Mid-year budget review ‘boldly ignores’ downgrades and alerts from rating agencies – PFM Tax Africa
The government has been accused of ignoring warnings and alerts from rating agencies and major multilateral institutions such as the World Bank, IMF, and Fitch Ratings over its stagnant revenues and rising debt vulnerabilities.
The accusation follows the maintenance of the government’s 2021 budget targets in the 2021 Mid-year budget review.
Fitch Ratings in June reviewed downwards Ghana’s Long-Term IDR from ‘B’ to ‘B-‘. The World Bank and IMF have also on several cautioned Ghana on the need to reduce its borrowings to tackle the issue of rising debts given that the country is already at risk of high debt distress.
According to former Finance Minister and Executive Director of PFM Tax Africa Network, Seth Terkper, the government’s decision to maintain its macroeconomic targets makes the country’s fiscal situation more worrisome given its continuous higher expenditures and deficits as well as stagnant revenues.
Adding that the country’s fiscal outturns in the mid-year budget review – revenues, expenditures, bailout costs, and overall deficit – diverge from the IMF’s forecasts in the July 2021 Article IV Consultation Paper.

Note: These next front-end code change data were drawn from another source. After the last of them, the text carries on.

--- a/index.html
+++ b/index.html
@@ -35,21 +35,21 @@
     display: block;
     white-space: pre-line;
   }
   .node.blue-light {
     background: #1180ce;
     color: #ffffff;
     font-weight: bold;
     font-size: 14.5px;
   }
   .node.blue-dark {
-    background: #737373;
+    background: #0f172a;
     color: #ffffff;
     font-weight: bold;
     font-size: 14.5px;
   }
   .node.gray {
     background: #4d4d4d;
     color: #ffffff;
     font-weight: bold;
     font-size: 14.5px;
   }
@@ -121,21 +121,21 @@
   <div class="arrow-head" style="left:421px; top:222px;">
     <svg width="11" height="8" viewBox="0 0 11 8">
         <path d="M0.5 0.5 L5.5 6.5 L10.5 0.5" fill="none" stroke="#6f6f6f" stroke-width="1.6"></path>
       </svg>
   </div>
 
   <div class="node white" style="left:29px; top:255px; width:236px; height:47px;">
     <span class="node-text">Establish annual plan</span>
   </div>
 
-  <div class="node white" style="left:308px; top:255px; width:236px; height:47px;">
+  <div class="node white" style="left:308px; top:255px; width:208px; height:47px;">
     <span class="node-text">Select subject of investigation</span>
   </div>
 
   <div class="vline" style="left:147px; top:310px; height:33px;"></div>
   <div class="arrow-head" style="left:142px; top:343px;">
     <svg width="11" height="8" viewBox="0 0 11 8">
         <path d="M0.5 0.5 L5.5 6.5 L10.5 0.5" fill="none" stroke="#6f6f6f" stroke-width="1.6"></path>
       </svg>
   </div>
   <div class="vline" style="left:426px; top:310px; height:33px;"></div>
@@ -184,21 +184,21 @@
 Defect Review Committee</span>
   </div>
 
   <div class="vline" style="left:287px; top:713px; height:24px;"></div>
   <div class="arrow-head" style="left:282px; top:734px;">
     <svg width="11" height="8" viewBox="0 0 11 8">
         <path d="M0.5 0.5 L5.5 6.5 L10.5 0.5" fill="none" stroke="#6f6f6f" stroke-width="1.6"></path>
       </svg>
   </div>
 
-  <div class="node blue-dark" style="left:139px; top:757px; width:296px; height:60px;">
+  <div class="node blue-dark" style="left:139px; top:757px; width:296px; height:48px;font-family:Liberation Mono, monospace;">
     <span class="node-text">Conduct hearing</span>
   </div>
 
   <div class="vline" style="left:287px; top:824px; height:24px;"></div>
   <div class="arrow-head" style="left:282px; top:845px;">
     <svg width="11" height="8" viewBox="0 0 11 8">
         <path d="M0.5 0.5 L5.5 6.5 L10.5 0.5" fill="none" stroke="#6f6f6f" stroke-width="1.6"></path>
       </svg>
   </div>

Table 3 compares various elements of the IMF’s 2021 Article IV Review conclusions with the Original GOG 2021 Budget and medium-term forecasts.

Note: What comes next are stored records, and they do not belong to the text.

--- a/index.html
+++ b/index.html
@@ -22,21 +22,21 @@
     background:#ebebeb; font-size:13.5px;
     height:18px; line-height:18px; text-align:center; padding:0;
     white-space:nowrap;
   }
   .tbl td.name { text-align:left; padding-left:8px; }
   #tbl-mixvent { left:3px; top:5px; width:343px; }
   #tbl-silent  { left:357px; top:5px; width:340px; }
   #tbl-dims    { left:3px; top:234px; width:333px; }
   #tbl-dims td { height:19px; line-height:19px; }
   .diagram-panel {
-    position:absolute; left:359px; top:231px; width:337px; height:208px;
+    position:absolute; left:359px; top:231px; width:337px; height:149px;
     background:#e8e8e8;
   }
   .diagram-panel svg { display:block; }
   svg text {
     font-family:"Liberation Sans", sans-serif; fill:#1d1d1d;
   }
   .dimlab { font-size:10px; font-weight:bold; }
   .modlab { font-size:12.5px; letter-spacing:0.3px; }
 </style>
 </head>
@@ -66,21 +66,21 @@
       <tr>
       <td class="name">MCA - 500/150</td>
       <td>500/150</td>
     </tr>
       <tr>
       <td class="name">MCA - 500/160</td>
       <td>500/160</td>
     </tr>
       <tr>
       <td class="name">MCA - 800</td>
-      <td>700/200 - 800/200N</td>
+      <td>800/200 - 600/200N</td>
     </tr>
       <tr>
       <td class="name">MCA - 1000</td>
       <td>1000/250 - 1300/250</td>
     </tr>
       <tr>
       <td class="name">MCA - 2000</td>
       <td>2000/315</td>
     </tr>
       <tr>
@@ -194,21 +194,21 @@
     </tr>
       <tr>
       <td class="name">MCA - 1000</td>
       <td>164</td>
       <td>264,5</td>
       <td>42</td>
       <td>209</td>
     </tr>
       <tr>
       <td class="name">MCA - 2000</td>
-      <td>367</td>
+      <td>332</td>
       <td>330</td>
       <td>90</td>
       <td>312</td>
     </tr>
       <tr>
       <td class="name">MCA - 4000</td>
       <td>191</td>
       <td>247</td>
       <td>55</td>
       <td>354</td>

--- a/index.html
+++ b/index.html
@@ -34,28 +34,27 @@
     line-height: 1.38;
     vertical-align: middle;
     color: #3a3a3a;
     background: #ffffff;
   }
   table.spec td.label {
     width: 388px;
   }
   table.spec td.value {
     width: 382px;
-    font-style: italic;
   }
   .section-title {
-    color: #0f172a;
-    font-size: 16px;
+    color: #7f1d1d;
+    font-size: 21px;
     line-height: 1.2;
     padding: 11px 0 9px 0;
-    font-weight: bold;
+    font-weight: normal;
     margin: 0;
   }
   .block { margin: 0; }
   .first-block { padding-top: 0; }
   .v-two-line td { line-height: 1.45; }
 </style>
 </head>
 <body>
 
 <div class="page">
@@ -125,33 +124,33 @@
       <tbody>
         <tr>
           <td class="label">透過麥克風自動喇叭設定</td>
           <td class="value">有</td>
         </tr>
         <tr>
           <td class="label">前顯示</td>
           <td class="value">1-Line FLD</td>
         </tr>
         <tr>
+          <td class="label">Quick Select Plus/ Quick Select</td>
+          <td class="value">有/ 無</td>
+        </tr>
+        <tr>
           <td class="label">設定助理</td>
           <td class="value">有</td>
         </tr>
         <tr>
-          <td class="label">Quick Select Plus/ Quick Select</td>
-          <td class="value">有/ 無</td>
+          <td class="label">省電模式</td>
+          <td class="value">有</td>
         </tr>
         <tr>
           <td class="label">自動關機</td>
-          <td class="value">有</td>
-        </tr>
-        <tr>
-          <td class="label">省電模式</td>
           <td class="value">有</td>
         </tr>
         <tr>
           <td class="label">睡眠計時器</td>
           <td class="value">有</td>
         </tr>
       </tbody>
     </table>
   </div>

The fiscal outturns diverge as follows: (a) lower Revenues; (b) higher Expenditures; (c) non-zero Bailout costs; and (d) wider Overall Deficit (Fiscal Balance). The IMF also has higher nominal GDP of GHC 446.662m, which, overall, makes the fiscal situation more worrisome, given the higher GOG expenditures & deficit as well as IMF revenue forecasts that are lower than GOG’s.
In general, as the Table 4 & Figure 10 (below) show, it is difficult for GOG to achieve its 2021 Budget targets (without its now familiar relegation of routine expenditures and arrears to footnotes and directly to amortization).
In the Art. IV, the targets of 10.8% (2021) and 7.5% (2022) widen to 14.0% and 10.4% respectively. These are significantly higher than the FRA’s target of 5%, since revenue and expenditure, including bailout costs also diverge. However, GOG seems to go against the tide by keeping to its original 2020 Budget targets: 10.8 in (2021, not in IMF’s 2022) and 7.5% in 2022 (which is 2.9% lower than the IMF’s).